Required action: Needed from the entries below: every line that holds the word "span".

Front-end code change data:
··········

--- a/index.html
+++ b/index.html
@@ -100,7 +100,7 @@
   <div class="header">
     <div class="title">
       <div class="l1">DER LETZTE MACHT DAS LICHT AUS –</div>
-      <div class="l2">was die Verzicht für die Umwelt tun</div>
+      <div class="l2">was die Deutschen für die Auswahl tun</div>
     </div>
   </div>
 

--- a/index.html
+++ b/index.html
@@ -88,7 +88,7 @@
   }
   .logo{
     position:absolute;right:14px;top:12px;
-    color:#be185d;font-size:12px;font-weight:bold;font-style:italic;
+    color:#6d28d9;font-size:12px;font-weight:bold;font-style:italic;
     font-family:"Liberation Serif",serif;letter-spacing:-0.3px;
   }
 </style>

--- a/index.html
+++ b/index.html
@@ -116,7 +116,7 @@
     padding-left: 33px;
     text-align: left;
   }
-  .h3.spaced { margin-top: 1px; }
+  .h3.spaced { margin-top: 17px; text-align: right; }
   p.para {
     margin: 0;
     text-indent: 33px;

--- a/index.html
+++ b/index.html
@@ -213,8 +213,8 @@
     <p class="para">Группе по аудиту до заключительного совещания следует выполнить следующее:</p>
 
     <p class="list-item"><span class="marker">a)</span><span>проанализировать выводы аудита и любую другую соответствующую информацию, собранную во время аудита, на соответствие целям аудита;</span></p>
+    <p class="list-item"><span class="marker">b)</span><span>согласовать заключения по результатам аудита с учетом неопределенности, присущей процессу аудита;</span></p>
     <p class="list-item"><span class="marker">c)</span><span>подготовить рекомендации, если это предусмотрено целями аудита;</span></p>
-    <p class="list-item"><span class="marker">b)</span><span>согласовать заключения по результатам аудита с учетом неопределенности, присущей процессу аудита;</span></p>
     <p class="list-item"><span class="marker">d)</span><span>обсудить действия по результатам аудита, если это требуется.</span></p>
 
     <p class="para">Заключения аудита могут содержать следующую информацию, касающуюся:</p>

··········

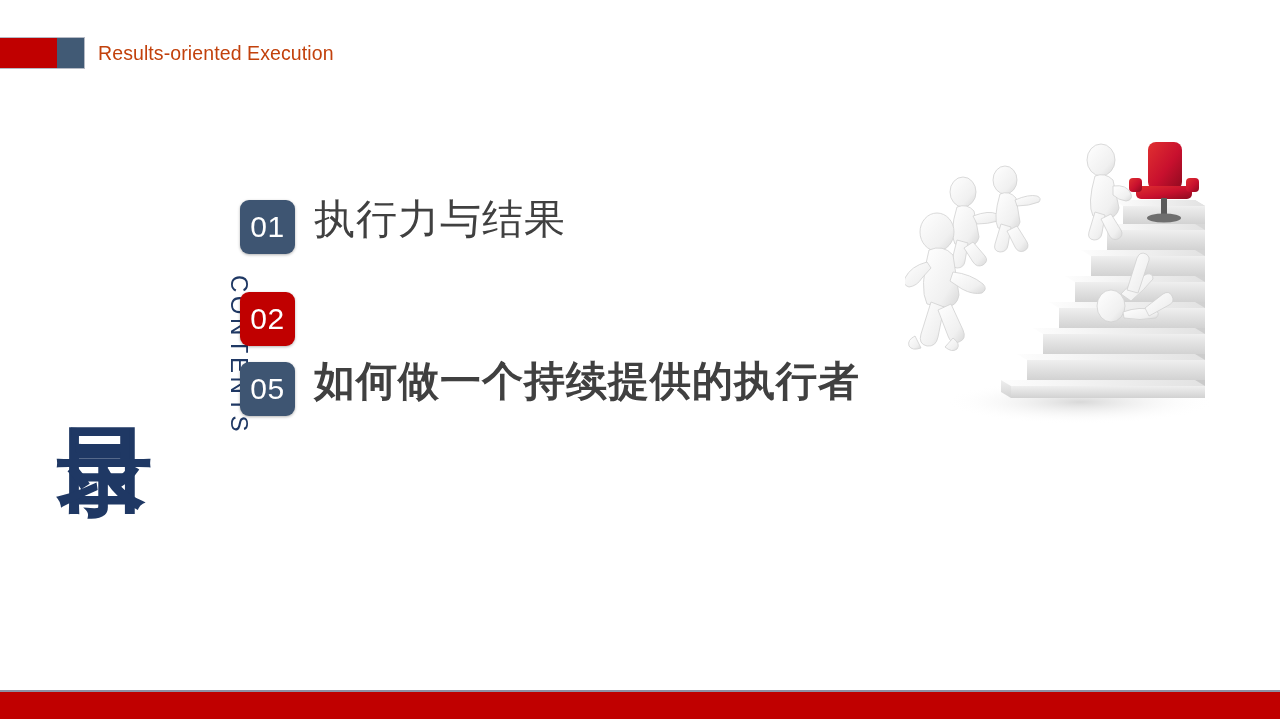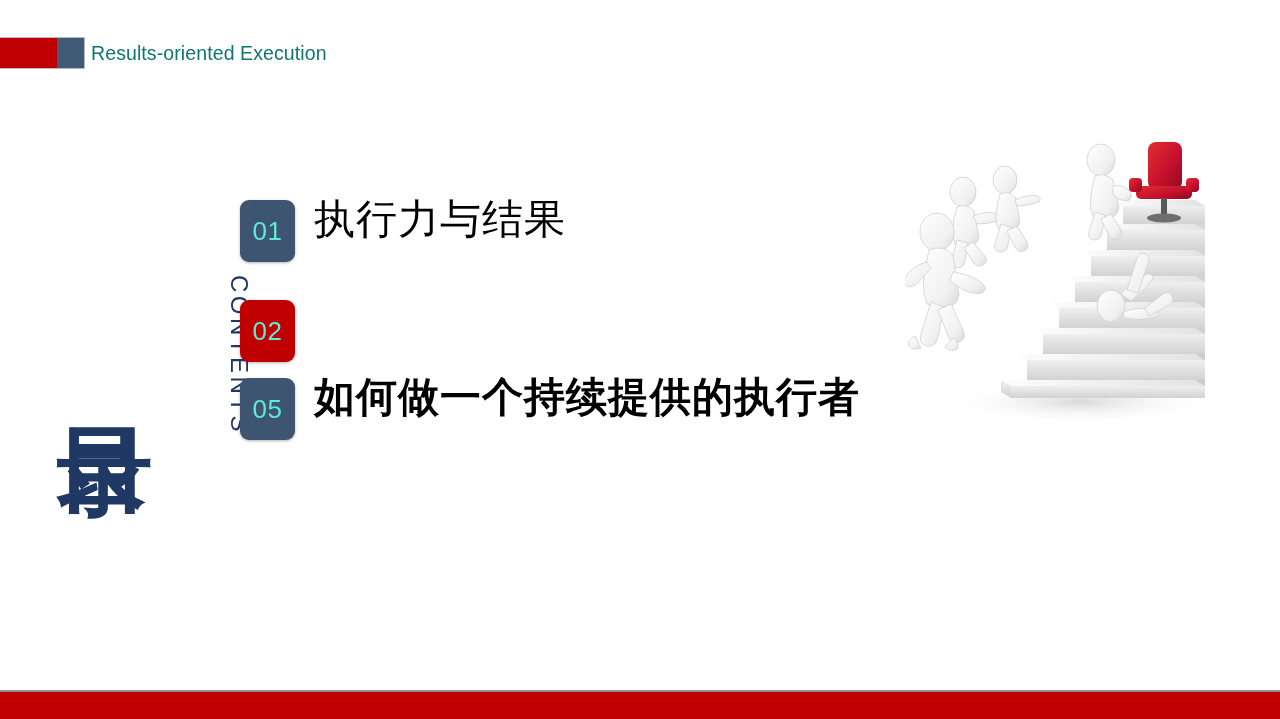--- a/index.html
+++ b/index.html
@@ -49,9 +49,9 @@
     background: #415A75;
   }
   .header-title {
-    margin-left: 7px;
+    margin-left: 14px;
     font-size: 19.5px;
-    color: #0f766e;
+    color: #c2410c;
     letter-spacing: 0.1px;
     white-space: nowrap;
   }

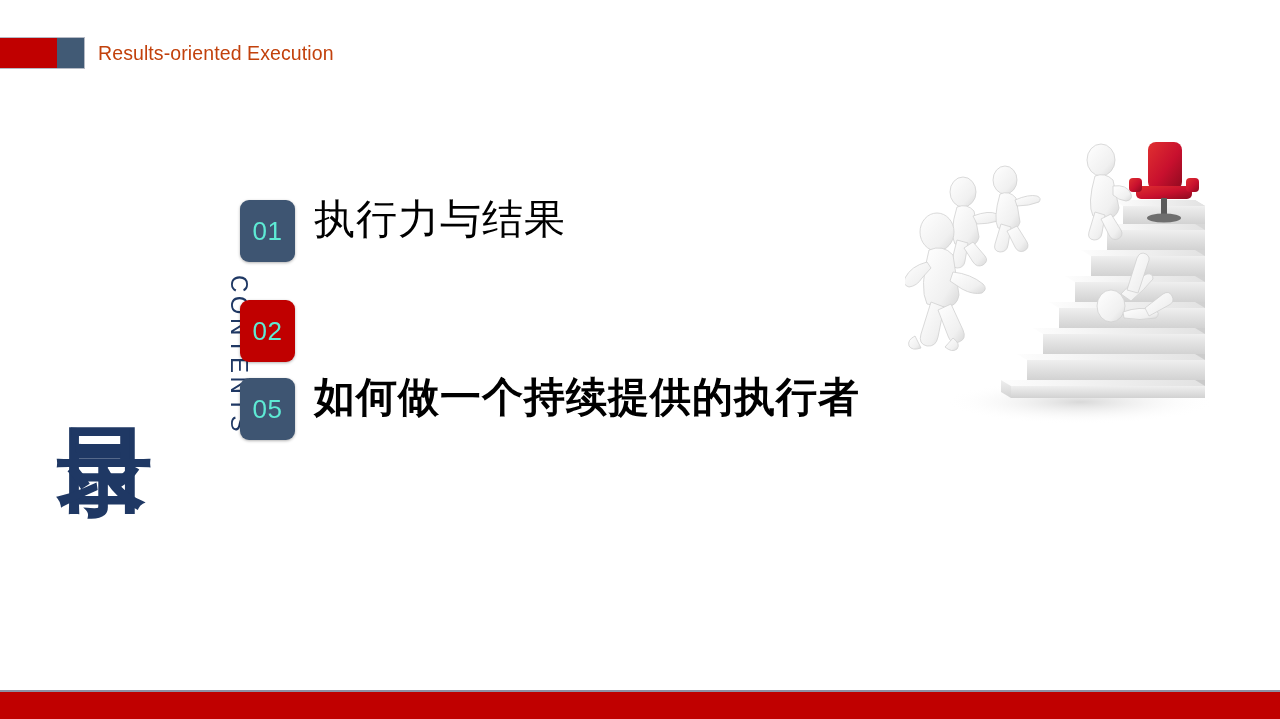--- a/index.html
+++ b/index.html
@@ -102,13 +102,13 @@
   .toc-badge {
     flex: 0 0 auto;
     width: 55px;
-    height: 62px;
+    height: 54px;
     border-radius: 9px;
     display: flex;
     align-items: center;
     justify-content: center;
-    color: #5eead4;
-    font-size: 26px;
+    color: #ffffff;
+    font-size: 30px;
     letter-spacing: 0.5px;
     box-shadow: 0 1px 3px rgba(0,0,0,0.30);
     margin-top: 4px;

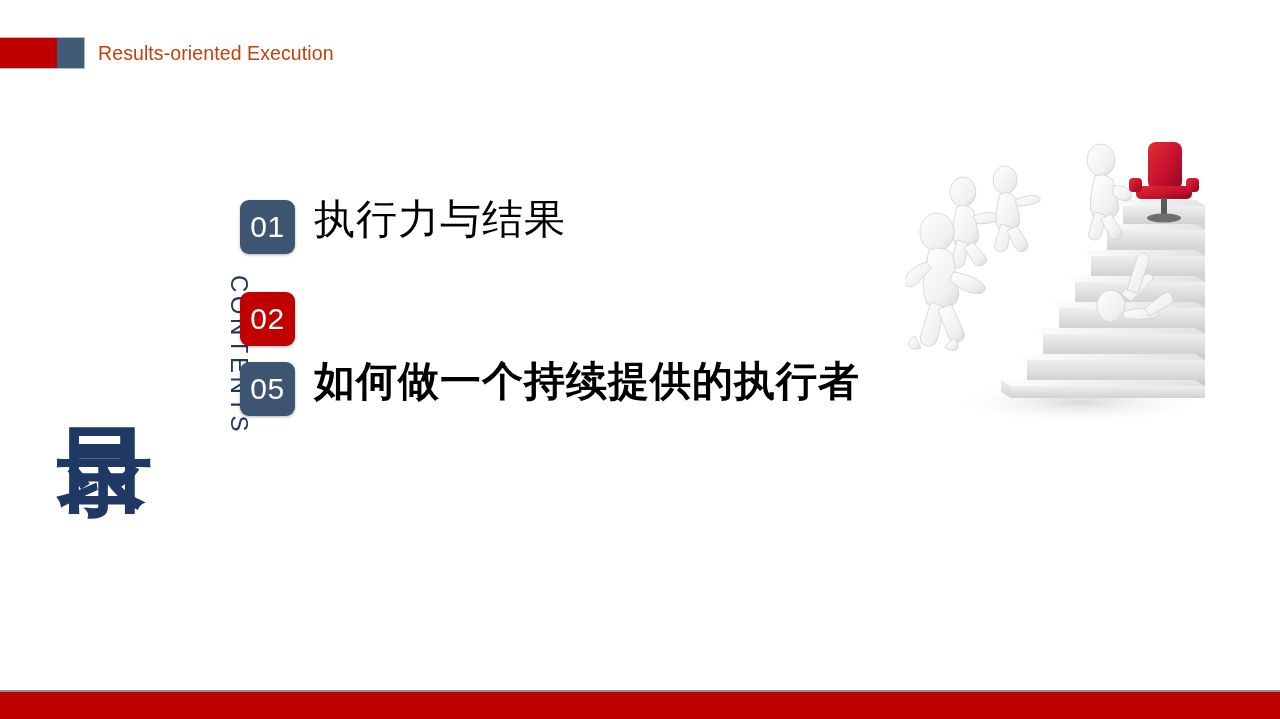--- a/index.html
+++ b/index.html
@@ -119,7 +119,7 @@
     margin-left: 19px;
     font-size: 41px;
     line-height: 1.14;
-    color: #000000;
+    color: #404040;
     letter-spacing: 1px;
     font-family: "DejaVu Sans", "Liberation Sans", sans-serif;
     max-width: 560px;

··········

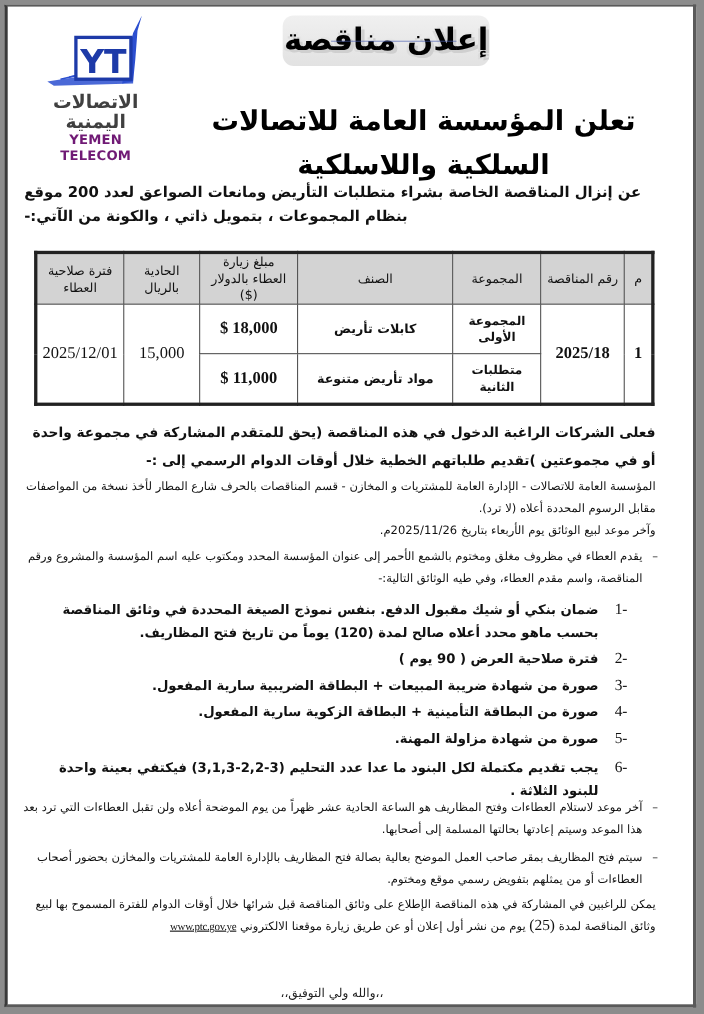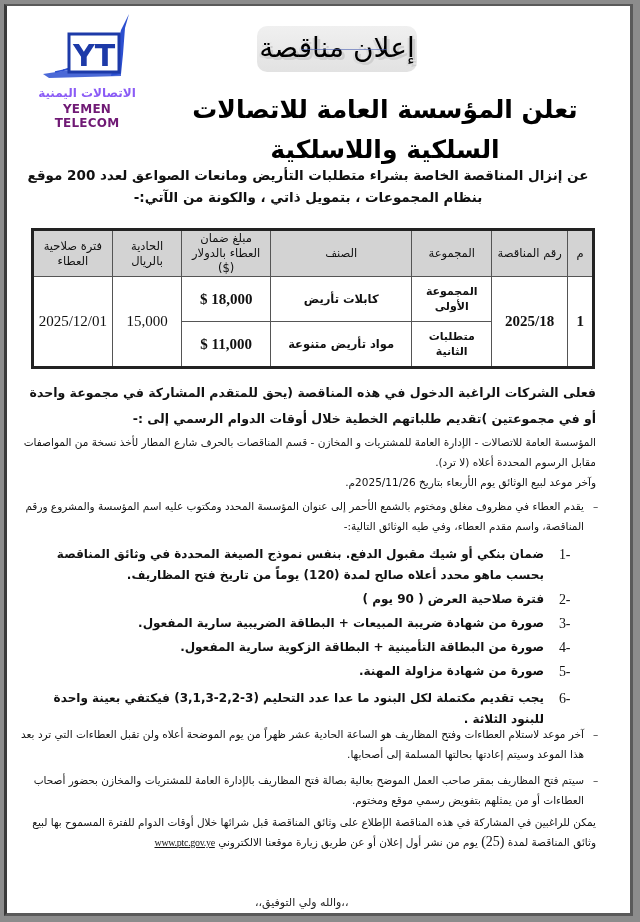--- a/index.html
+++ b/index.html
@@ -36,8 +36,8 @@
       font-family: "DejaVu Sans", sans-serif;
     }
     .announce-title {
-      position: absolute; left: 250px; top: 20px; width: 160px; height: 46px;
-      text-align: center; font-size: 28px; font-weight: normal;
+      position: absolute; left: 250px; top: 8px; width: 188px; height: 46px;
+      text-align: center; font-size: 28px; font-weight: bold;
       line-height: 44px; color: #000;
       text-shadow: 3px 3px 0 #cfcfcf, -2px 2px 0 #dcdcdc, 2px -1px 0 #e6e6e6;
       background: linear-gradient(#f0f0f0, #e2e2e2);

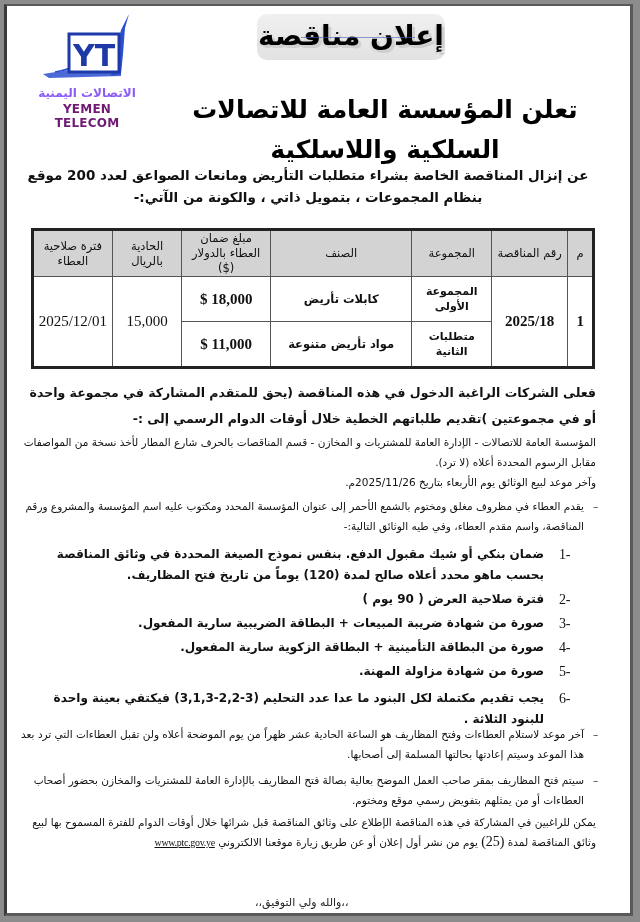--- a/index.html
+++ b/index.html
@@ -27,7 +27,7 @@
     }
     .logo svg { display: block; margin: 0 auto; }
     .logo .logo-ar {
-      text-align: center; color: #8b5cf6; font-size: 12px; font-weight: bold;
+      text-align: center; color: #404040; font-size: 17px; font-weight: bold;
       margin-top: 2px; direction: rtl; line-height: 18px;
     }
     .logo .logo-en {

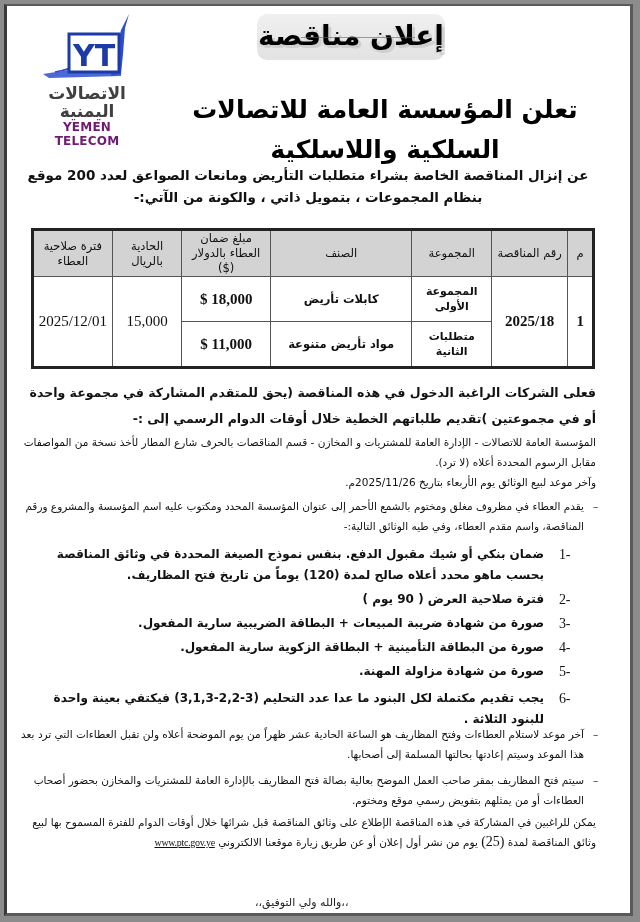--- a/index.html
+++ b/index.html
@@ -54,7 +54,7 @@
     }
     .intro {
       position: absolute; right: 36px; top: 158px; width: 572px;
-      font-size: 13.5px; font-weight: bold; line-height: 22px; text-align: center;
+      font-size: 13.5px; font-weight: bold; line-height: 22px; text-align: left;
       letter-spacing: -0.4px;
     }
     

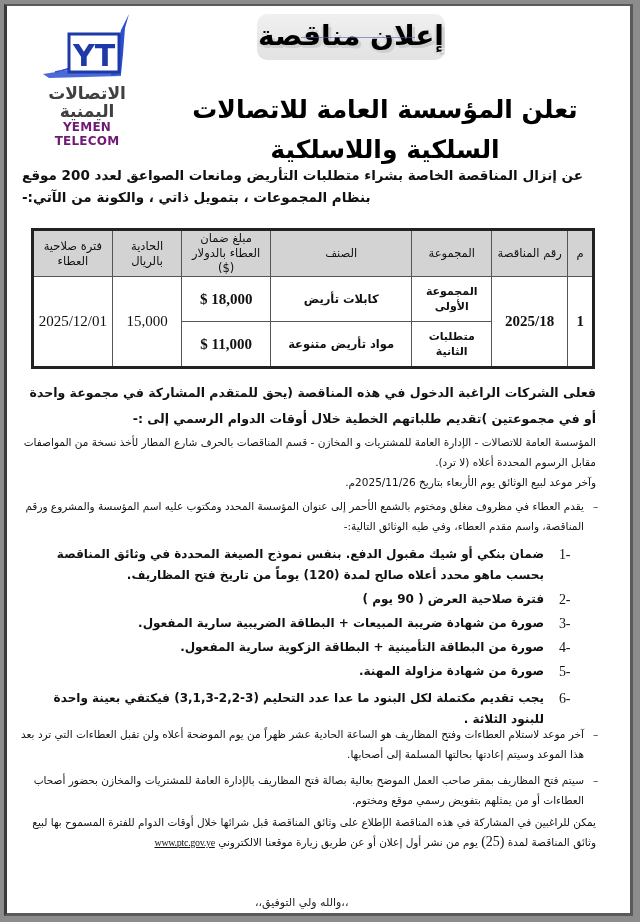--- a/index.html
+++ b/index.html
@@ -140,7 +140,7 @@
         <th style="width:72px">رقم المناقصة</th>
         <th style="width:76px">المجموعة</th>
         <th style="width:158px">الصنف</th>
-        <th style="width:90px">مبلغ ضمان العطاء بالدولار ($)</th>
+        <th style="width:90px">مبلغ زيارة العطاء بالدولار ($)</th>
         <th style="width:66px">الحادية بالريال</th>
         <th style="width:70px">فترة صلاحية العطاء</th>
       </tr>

··········

The completed task:
     <p class="list-item"><span class="marker">a)</span><span>проанализировать выводы аудита и любую другую соответствующую информацию, собранную во время аудита, на соответствие целям аудита;</span></p>
+    <p class="list-item"><span class="marker">b)</span><span>согласовать заключения по результатам аудита с учетом неопределенности, присущей процессу аудита;</span></p>
     <p class="list-item"><span class="marker">c)</span><span>подготовить рекомендации, если это предусмотрено целями аудита;</span></p>
-    <p class="list-item"><span class="marker">b)</span><span>согласовать заключения по результатам аудита с учетом неопределенности, присущей процессу аудита;</span></p>
     <p class="list-item"><span class="marker">d)</span><span>обсудить действия по результатам аудита, если это требуется.</span></p>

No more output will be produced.